I think he’s lying, but decide not to push it because I still trust him and he might not necessarily be hiding the information from me, but from whoever is listening.
Heap’s hand shoots forward. For a second, I think he’s going to strike me, but the thump on my chest is soft, some kind of fabric.
“Get dressed,” Heap says. “And make it quick. Things are changing outside.”
By “outside,” and the tone of his voice, I assume he means the undead situation. I unfold the fabric. It’s heavy and thick, but flexible. A suit of some kind, with pants and a jacket. Both items are primarily black, though a red stripe runs up the sides of the pants and along each arm and shoulder of the jacket.
“It will act like armor,” Heap says. “Bites will not penetrate it.”
I pull up the pants and throw on the jacket, zipping up the front. I move my arms and bend my legs, finding I have a full range of motion. “It’s like a second skin,” I say.
“It
is
skin,” Heap says. “From a cow.”
“A cow? Fascinating. I didn’t realize cows shed their skin.”

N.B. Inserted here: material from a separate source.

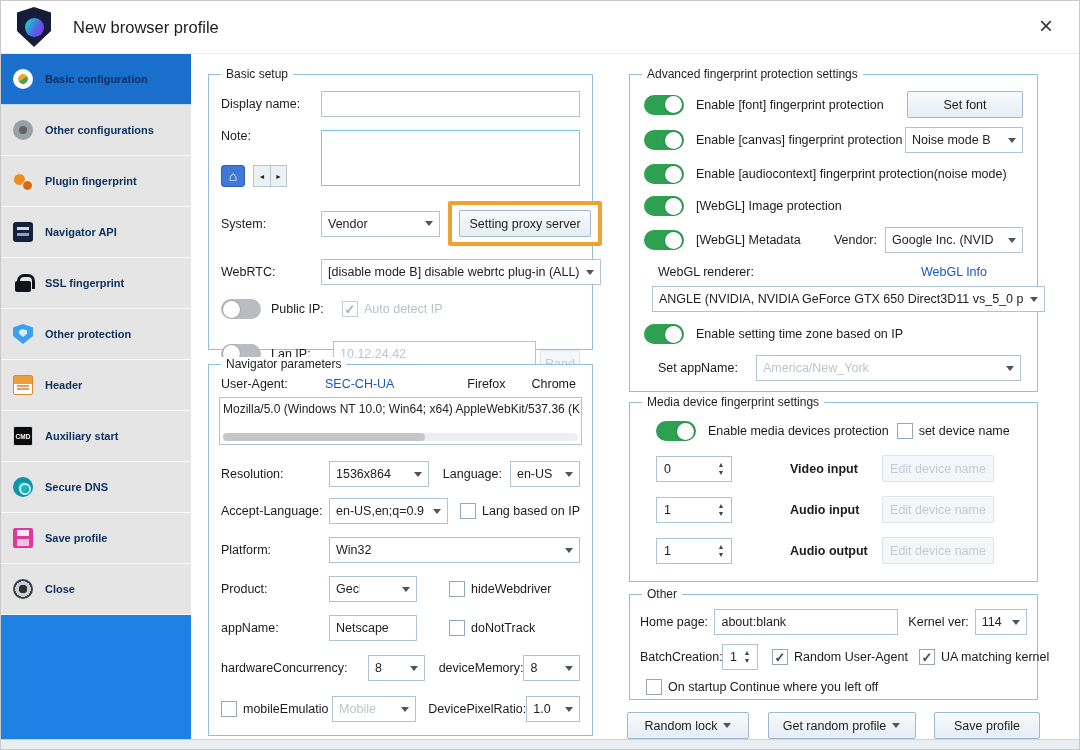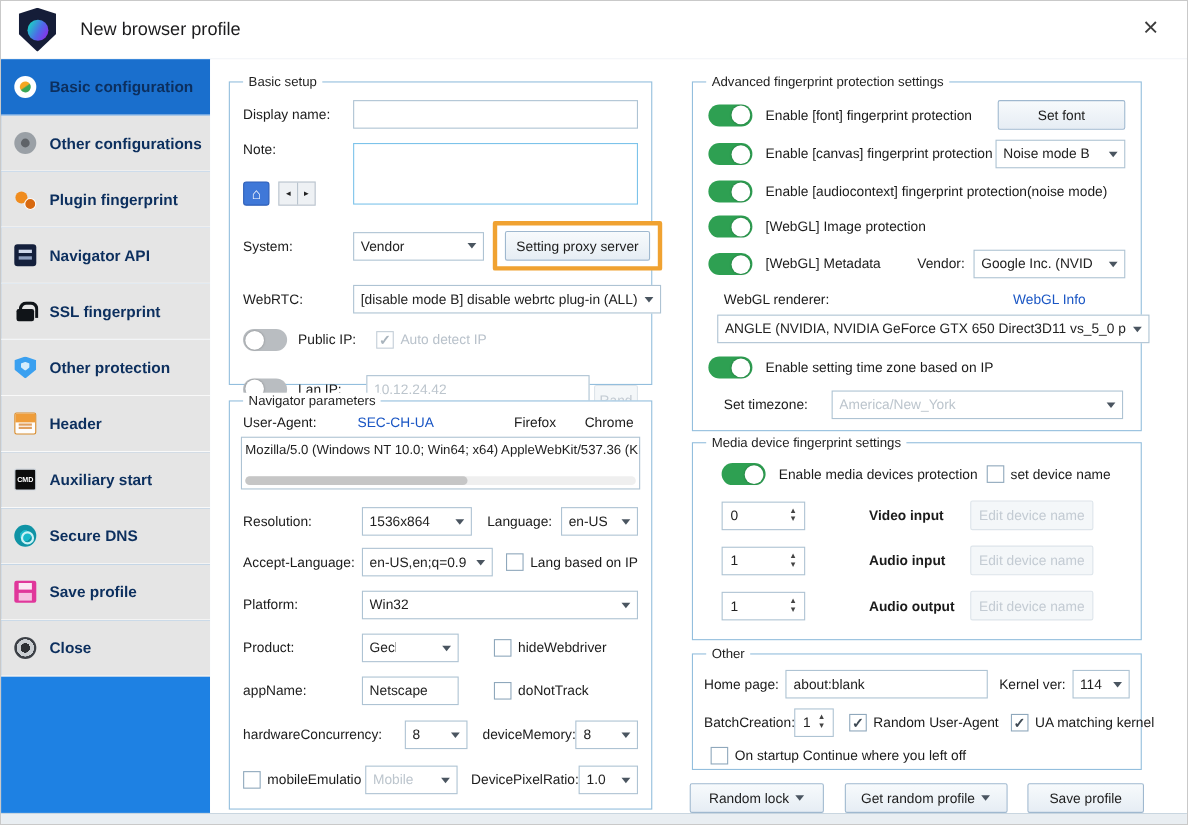"Basic configuration" .side-label { font-size: 14px -> 11px }
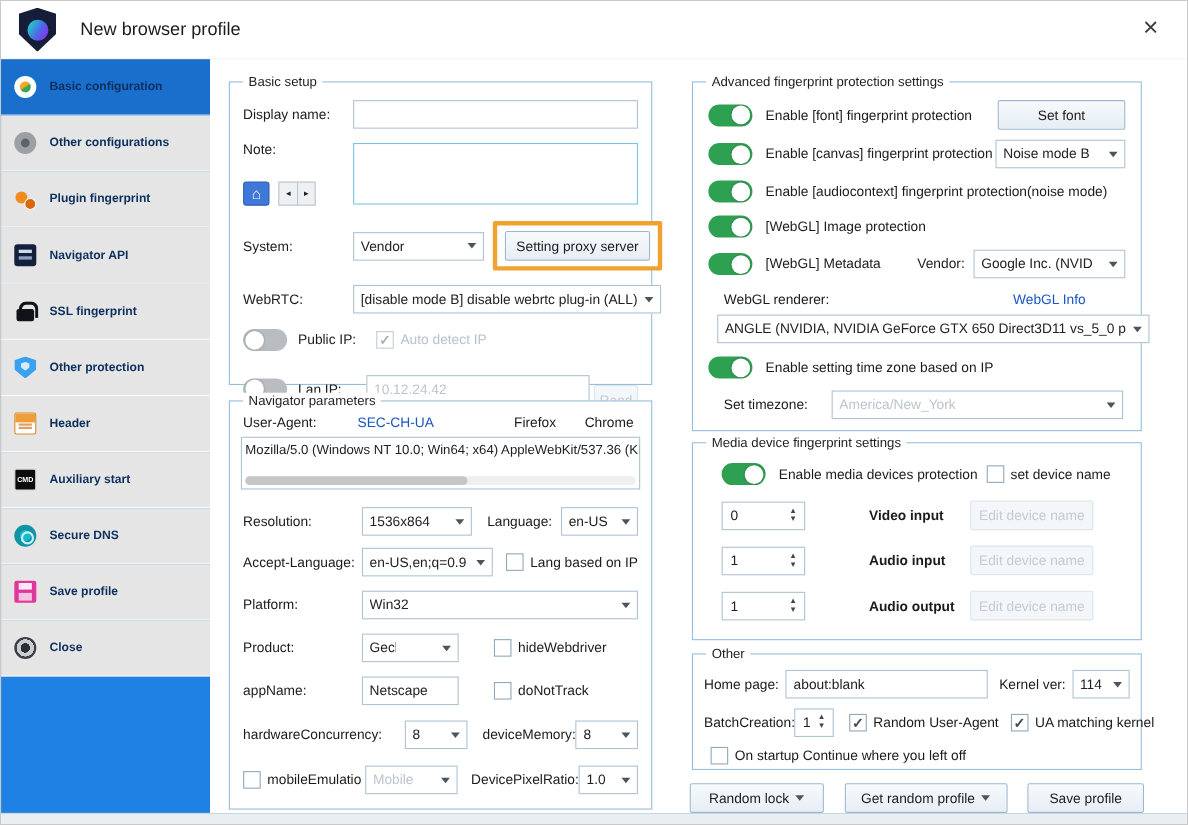"Set timezone:" span.lbl { text: timezone -> appName }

Heap looks ready to say something, but closes his mouth.
“You don’t have to keep so many secrets,” I tell him. “I can handle whatever you’re protecting me from.”
“The cow is dead.”
“Oh,” I say, a little stunned. “I’m wearing … a dead cow.”
“You wanted to know,” he says, and now he’s grinning a little bit.
“Well, I’m fine with that,” I say, walking toward the door. “Was its death … gentle?”